# I Can Afford A Tormach Pcnc 440, But Do I Need One ?



## burtonbr (Dec 16, 2016)

I've been needing to replace my G0704 manual mill I sold almost 2 yrs ago and was seriously looking at the PM727 and thought I'd get all the options, DRO, X power feed, stand & milling package. that comes to $3095. I know I could save a few hundred installing the DRO myself and a few other things but am ready to start milling projects rather than modifying a machine, so thought if I'm going to spend that much I should look at getting what I really want and after looking around the Tormach PCNC 440 has some great features and I don't find any negative comments about it, it's a little over $8000 shipped. The only thing that concerns me a little is the 10x6x10 limits but I think there are easy ways around the short X travel when needed & the Y travel on other machines this size are not much bigger, the Z is more than I need for now I think. 
I don't have anything specific to make or machine but I always find projects that I would like to build and I think with CNC I'd find more I'd like to do.
I've been doing CAD most my adult life so that's no problem. I've played with Fusion 360 over the last few days and design some test parts, and created tool paths etc, still a lot to learn but it is not too difficult and the path pilot program looks even simpler so a few manual operations looks easy and quick enough than designing a whole part.
Someone talk me out of it quick before they get them back in stock and I order one


----------



## DAT510 (Dec 16, 2016)

I guess it comes down to what you want make......  I've used some manual machines converted to CNC and Pure Lab size CNC machines like the Tormach.  I personally found the convert machines, if they kept the manual capability, to be ok, when I needed to do manual milling.  But my preference was always to go to a pure manual mill, if available, when I needed to do manual milling.  As for trying to do a quick/simple cut (for a manual mill) on a cnc, I alway felt it took a lot more time and effort.  If money was not an issue, my personal choice would be to have a Manual and CNC Mill.


----------



## JimDawson (Dec 16, 2016)

That one is a tough call.  I only have one mill, and would be lost without the manual/CNC capability.  I had a manual mill for about 20 years before I purchased a CNC.  But....I used the CNC as a manual machine for about a year before I had enough guts to use that new fangled computer thingy for anything but a DRO.  Glad it came with hand wheels.

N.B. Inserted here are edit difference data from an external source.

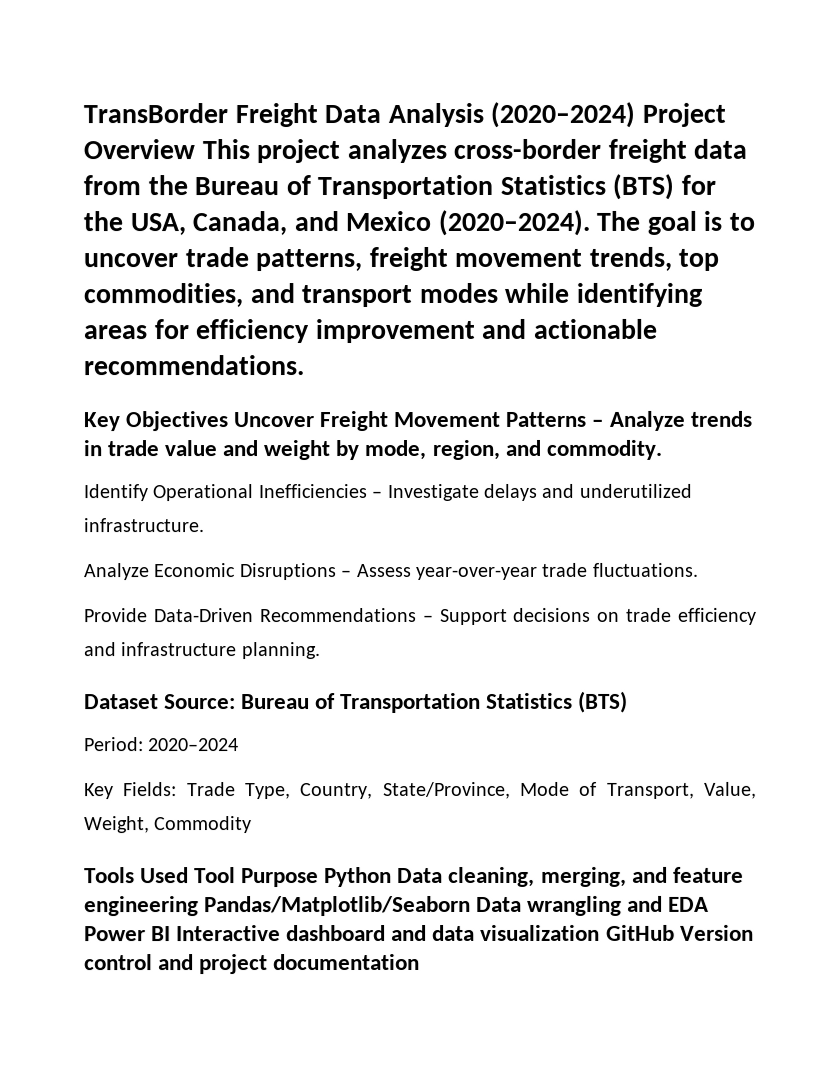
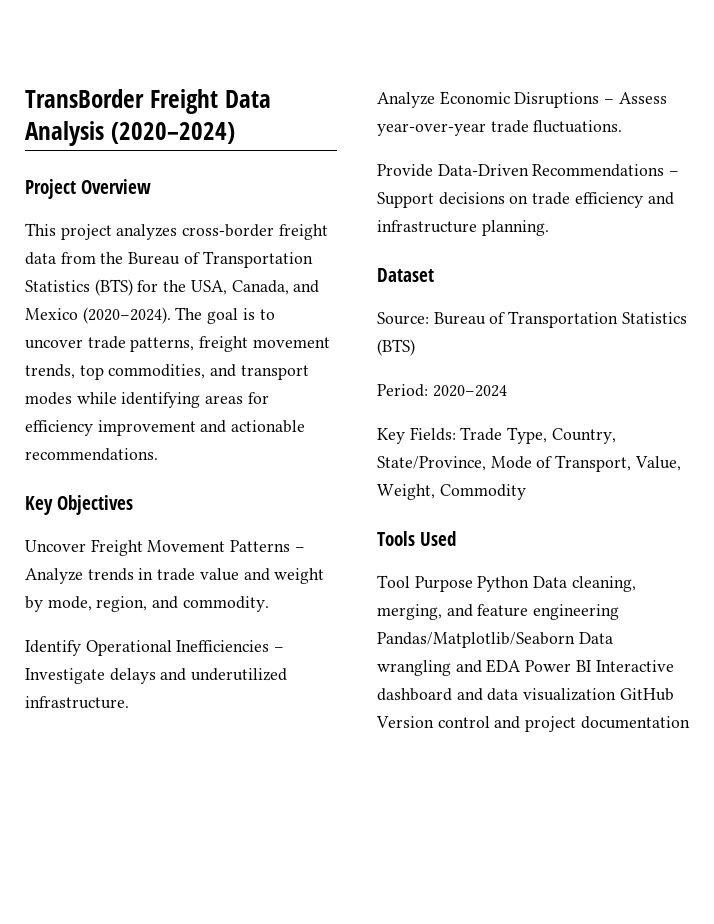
- TransBorder Freight Data Analysis (2020–2024) Project Overview This project analyzes cross-border freight data from the Bureau of Transportation Statistics (BTS) for the USA, Canada, and Mexico (2020–2024).
+ TransBorder Freight Data Analysis (2020–2024)
+ Project Overview
+ This project analyzes cross-border freight data from the Bureau of Transportation Statistics (BTS) for the USA, Canada, and Mexico (2020–2024).
- Key Objectives Uncover Freight Movement Patterns – Analyze trends in trade value and weight by mode, region, and commodity.
+ Key Objectives
+ Uncover Freight Movement Patterns – Analyze trends in trade value and weight by mode, region, and commodity.
- Dataset Source: Bureau of Transportation Statistics (BTS)
+ Dataset
+ Source: Bureau of Transportation Statistics (BTS)
- Tools Used Tool Purpose Python Data cleaning, merging, and feature engineering Pandas/Matplotlib/Seaborn Data wrangling and EDA Power BI Interactive dashboard and data visualization GitHub Version control and project documentation
+ Tools Used
+ Tool Purpose Python Data cleaning, merging, and feature engineering Pandas/Matplotlib/Seaborn Data wrangling and EDA Power BI Interactive dashboard and data visualization GitHub Version control and project documentation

I would also want a bit larger work envelope than the Tormach PCNC 440.


----------



## jbolt (Dec 16, 2016)

Unless you have something specific in mind to make I think the travel limitations would rear themselves pretty quickly. CNC opens up a whole new world of parts you can make that you would not have been able to do as easily on a manual mill. The Z travel disappears quickly as soon as you factor in a vise and put in a drill chuck or boring head. 

My mill is CNC only and yes there are times when I want to do something simple that takes longer than on a manual mill but the ability to make complex parts quickly more than offsets that for me. If I had room I would also have a manual mill.


----------



## TomS (Dec 16, 2016)

I'm one of the lucky one's that has both a manual and CNC mill.  But since building my CNC a couple of years ago I'm always looking for ways to do work on the CNC.  The manual mill (Enco mill-drill) gets used maybe 10% of the time.

I agree with jbolt's comments about travel limitations.  After you load the table with a vise then put a boring head or drill chuck and drill in the spindle you don't have much usable travel left over.  Have you looked at the 770?  I have no idea what one costs but the work envelope is much larger and their advertising says it has manual and CNC capability.  Just a thought.

Tom S.


----------



## Boswell (Dec 16, 2016)

I can use my PM45-CNC as manual or CNC but I find that I never use it in manual. If I need to make a simple cut, I skip the CAD/CAM cycles and just type in GCODE directly or use the Pendent.  .


----------



## maker of things (Dec 28, 2016)

Seems to me like the z travel is the only direction that there is not a relatively easy workaround for over sized parts.  If you are just making parts for yourself the smaller footprint of the 440 might be nice.  I would strongly suggest NOT doing a conversion.  Especially if you have parts to make.  That is a whole other hobby unto itself.  Ask me how I know


----------



## tmarks11 (Dec 28, 2016)

I would highly recommend you get a 770 instead of a 440.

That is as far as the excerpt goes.